WORK TASK
Give the number of lines in the entries below that contain "none". Write nothing besides it.
-- SOURCE DATA follows --
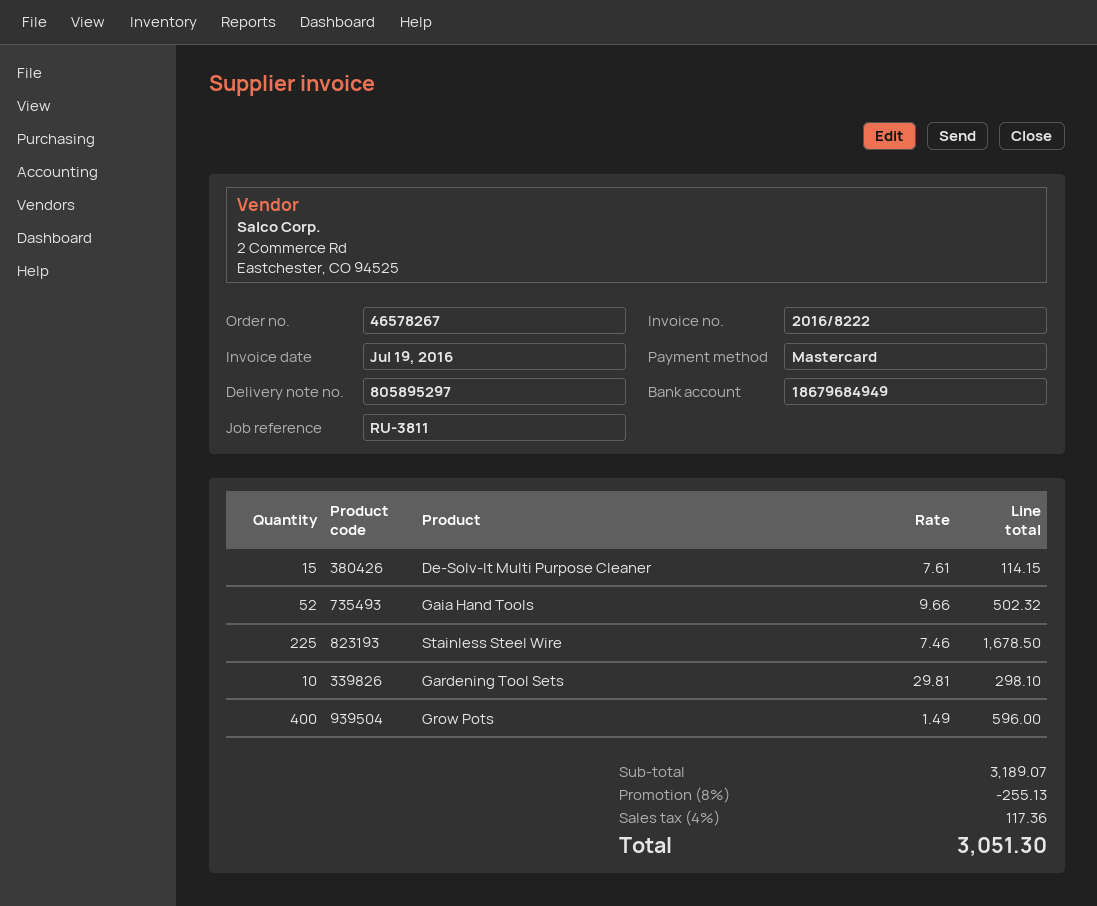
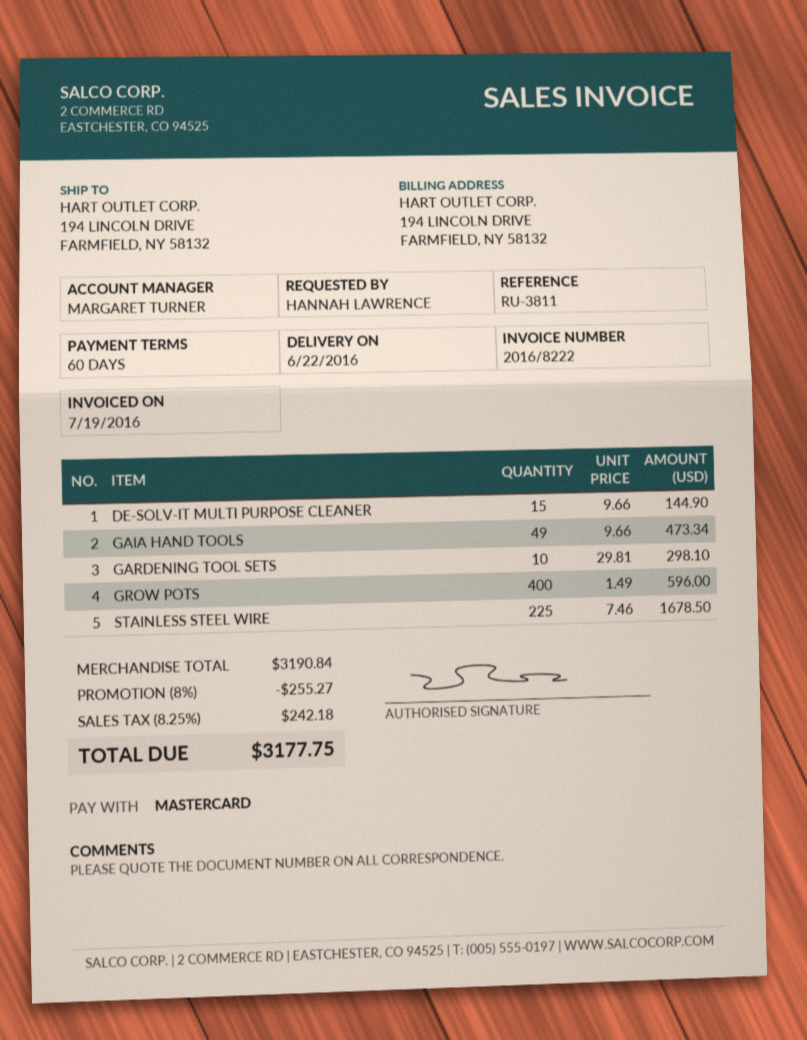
De-Solv-It Multi Purpose Cleaner: 15 x 7.61 = 114.15 -> 15 x 9.66 = 144.90
Gaia Hand Tools: 52 x 9.66 = 502.32 -> 49 x 9.66 = 473.34
subtotal: 3189.07 -> 3190.84
discount: 8% = 255.13 -> 8% = 255.27
tax: 4% = 117.36 -> 8.25% = 242.18
total: 3051.30 -> 3177.75

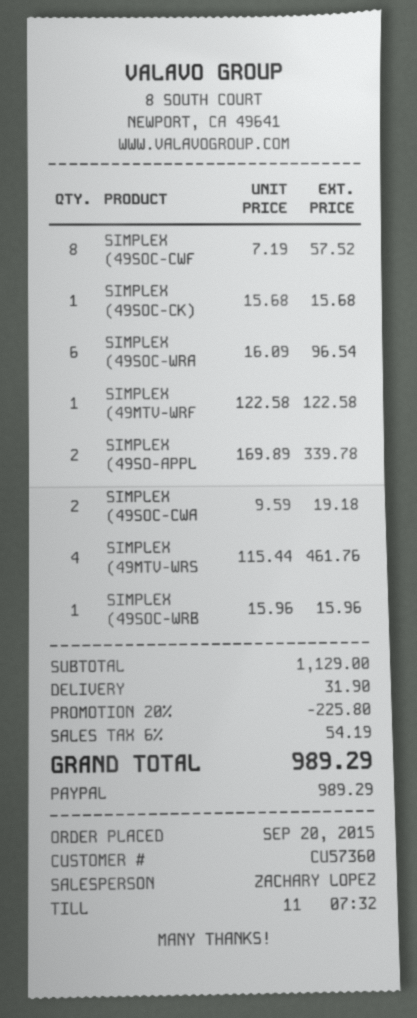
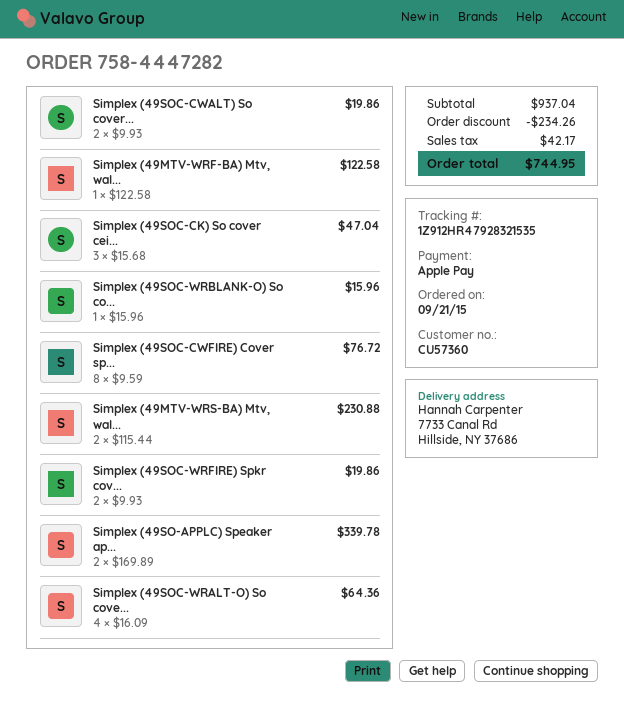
order date: 2015-09-20 -> 2015-09-21
payment method: PayPal -> Apple Pay
SIMPLEX (49SOC-CWF: 8 x 7.19 = 57.52 -> 8 x 9.59 = 76.72
SIMPLEX (49SOC-CK): 1 x 15.68 = 15.68 -> 3 x 15.68 = 47.04
SIMPLEX (49SOC-WRA: 6 x 16.09 = 96.54 -> 4 x 16.09 = 64.36
SIMPLEX (49SOC-CWA: 2 x 9.59 = 19.18 -> 2 x 9.93 = 19.86
SIMPLEX (49MTV-WRS: 4 x 115.44 = 461.76 -> 2 x 115.44 = 230.88
Simplex (49SOC-WRFIRE) Spkr cov...: none -> 2 x 9.93 = 19.86
subtotal: 1129.00 -> 937.04
discount: 225.80 -> 234.26
shipping: 31.90 -> none
tax: 54.19 -> 42.17
total: 989.29 -> 744.95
-- SOURCE DATA concluded --
TASK ANSWER
2